7.3.5 Selecting through index¶
7.3.5.1 Small # rows¶
Selecting a small number of rows through index takes no time
7.3.5.2 Large # rows (full index scan)¶
-- there is an index on bMag
select count(*) from XX where bMag > 4;
Took 7h 55 min
The result = 370 milion rows (37% of all rows)
iostat shows there a lot of small io (1MB/sec), which is consistent with elapsed time: IDX file size = 27.4 GB –> 1MB/sec. It looks like mysql is inefficiently walking through the index (tree), fetching pieces from disk in small chunks.
Note that a similar query but selecting small number of rows
-- this returns 0 rows
select count(*) from XX where bMag > 40;
Takes no time.
As expected, disabling indexes and rerunning query takes 29 min 14 sec (full table scan)
7.3.6 Speed of join¶
We may want to join USNO-B objects with eg SDSS objects on the fly (assuming objectId are synchronized)...

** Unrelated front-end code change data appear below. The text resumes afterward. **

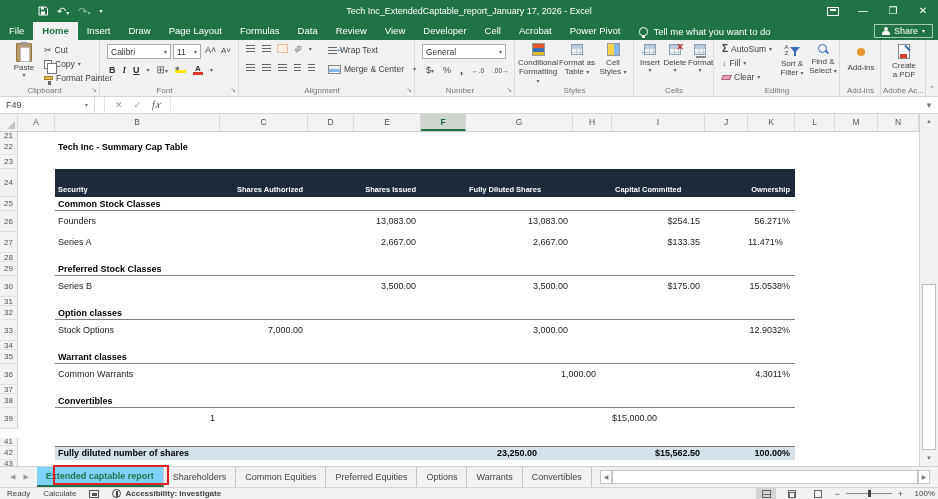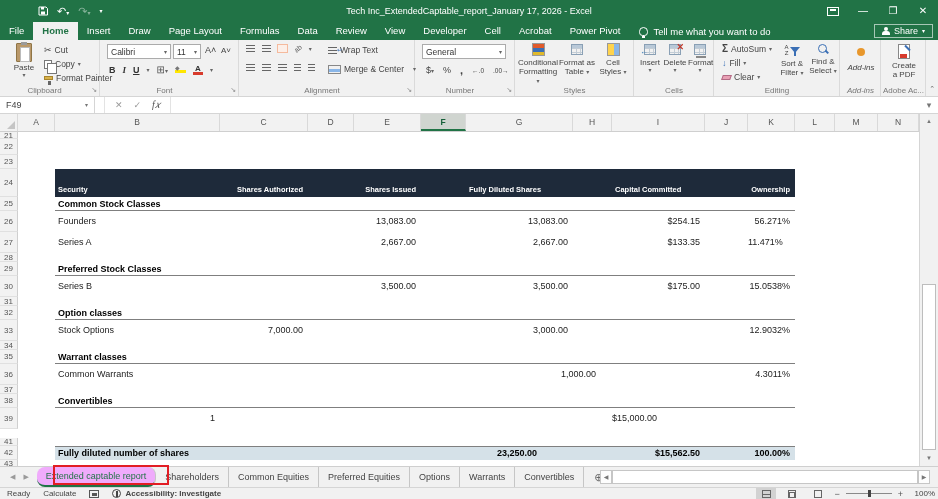--- a/index.html
+++ b/index.html
@@ -71,21 +71,21 @@
 
   
   .vscroll { position:absolute; right:0; top:114px; width:19px; height:352px; background:#f1f1f1; border-left:1px solid #d5d5d5; }
   .varr { position:absolute; left:0; width:18px; height:15px; text-align:center; font-size:6px; color:#777; line-height:15px; cursor:pointer; }
   .vthumb { position:absolute; left:2px; width:14px; background:#fff; border:1px solid #bdbdbd; cursor:grab; }
 
   
   .sheetbar { position:absolute; left:0; top:466px; width:938px; height:21px; background:#f1f1f1; border-top:1px solid #cfcfcf; display:flex; align-items:stretch; font-size:9px; color:#444; }
   .snav { display:flex; align-items:center; gap:8px; padding:0 8px 0 10px; color:#9a9a9a; font-size:7px; }
   .stab { display:flex; align-items:center; padding:0 9px; border-right:1px solid #c6c6c6; cursor:pointer; white-space:nowrap; }
-  .stab.active { background:#f0abfc; color:#217346; font-weight:normal; border-right:1px solid #c6c6c6; border-bottom:2px solid #217346;border-radius:8px; }
+  .stab.active { background:#7dd3fc; color:#217346; font-weight:bold; border-right:1px solid #c6c6c6; border-bottom:2px solid #217346; }
   .addsheet { display:flex; align-items:center; padding:0 10px; color:#666; font-size:11px; cursor:pointer; }
   .hscroll { position:absolute; right:8px; top:3px; display:flex; align-items:center; height:14px; }
   .harr { width:12px; height:14px; border:1px solid #c6c6c6; background:#fdfdfd; font-size:6px; color:#777; text-align:center; line-height:13px; cursor:pointer; }
   .htrack { width:306px; height:14px; border:1px solid #c6c6c6; background:#fff; cursor:grab; }
 
   
   .statusbar { position:absolute; left:0; top:487px; width:938px; height:12px; background:#f1f1f1; border-top:1px solid #d5d5d5; font-size:8px; color:#444; }
   .sleft { position:absolute; left:7px; top:0; height:11px; display:flex; align-items:center; gap:13px; }
   .sright { position:absolute; right:3px; top:0; height:11px; display:flex; align-items:center; gap:6px; }
   .viewbtn { width:20px; height:11px; display:flex; align-items:center; justify-content:center; cursor:pointer; }
@@ -362,21 +362,21 @@
         <div class="lbl"><span>Filter</span> <span class="caret" style="color:#666;">▾</span></div>
       </div>
       <div class="bigbtn" style="left:93px;width:30px;">
         <div class="mag-ico" style="margin:2px auto 2px;"></div>
         <div class="lbl">Find &amp;</div>
         <div class="lbl"><span>Select</span> <span class="caret" style="color:#666;">▾</span></div>
       </div>
       <div class="rgroup-label" style="right:0;">Editing</div>
     </div>
 
-    <div class="rgroup" style="left:841px;width:40px;font-style:italic;">
+    <div class="rgroup" style="left:841px;width:40px;">
       <div class="bigbtn" style="left:2px;width:36px;">
         <div class="orange-dot" style="margin:6px auto 7px;"></div>
         <div class="lbl">Add-ins</div>
       </div>
       <div class="rgroup-label" style="right:0;">Add-ins</div>
     </div>
 
     <div class="rgroup" style="left:882px;width:44px;">
       <div class="bigbtn" style="left:2px;width:40px;">
         <div class="pdf-ico" style="margin:2px auto 2px;"></div>
@@ -421,20 +421,21 @@
         <div class="ch" style="left: 835px; width: 43px;">M</div>
         <div class="ch" style="left: 878px; width: 41px;">N</div>
       </div>
   </div>
 
   <div class="grid" id="grid">
       <div class="grow" style="top: 0px; height: 7px; line-height: 7px;">
         <div class="rownum">21</div>
       </div>
       <div class="grow" style="top: 7px; height: 16px; line-height: 16px;">
+        <div class="cell b" style="left: 58px;">Tech Inc - Summary Cap Table</div>
         <div class="rownum">22</div>
       </div>
       <div class="grow" style="top: 23px; height: 14px; line-height: 14px;">
         <div class="rownum">23</div>
       </div>
       <div class="grow" style="top: 37px; height: 28px; line-height: 28px;">
         <div class="band thead"></div>
         <div class="cell th" style="left: 58px;">Security</div>
         <div class="cell th" style="left: 220px; width: 83px; text-align: right;">Shares Authorized</div>
         <div class="cell th" style="left: 354px; width: 62px; text-align: right;">Shares Issued</div>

-- create dummy sdss table
CREATE TABLE sdss (
objectId BIGINT NOT NULL PRIMARY KEY,
sdss1 FLOAT NOT NULL,
sdss2 FLOAT NOT NULL,
sdss3 FLOAT NOT NULL,
sdss4 FLOAT NOT NULL,
sdss5 FLOAT NOT NULL,
sdss6 FLOAT NOT NULL
);
-- in this case it is 25% of usno rows
INSERT INTO sdss
SELECT objectId, bMag, bFlag, rMag, rFlag,b2Mag, b2Flag
FROM XX
WHERE objectId % 4 = 0;
The loading took 1 h 21 min.
Doing the join:
CREATE TABLE refCat1
SELECT * FROM XX
JOIN sdss using (objectId);
Takes 3 h 54 min
It involved reading 68+8 GB and writing 23 GB. That gives speed 7 MB/sec, which is ~15% of the raw disk speed.
7.3.7 Full USNOB-1 Schema¶
In Informix format (easy to map to MySQL)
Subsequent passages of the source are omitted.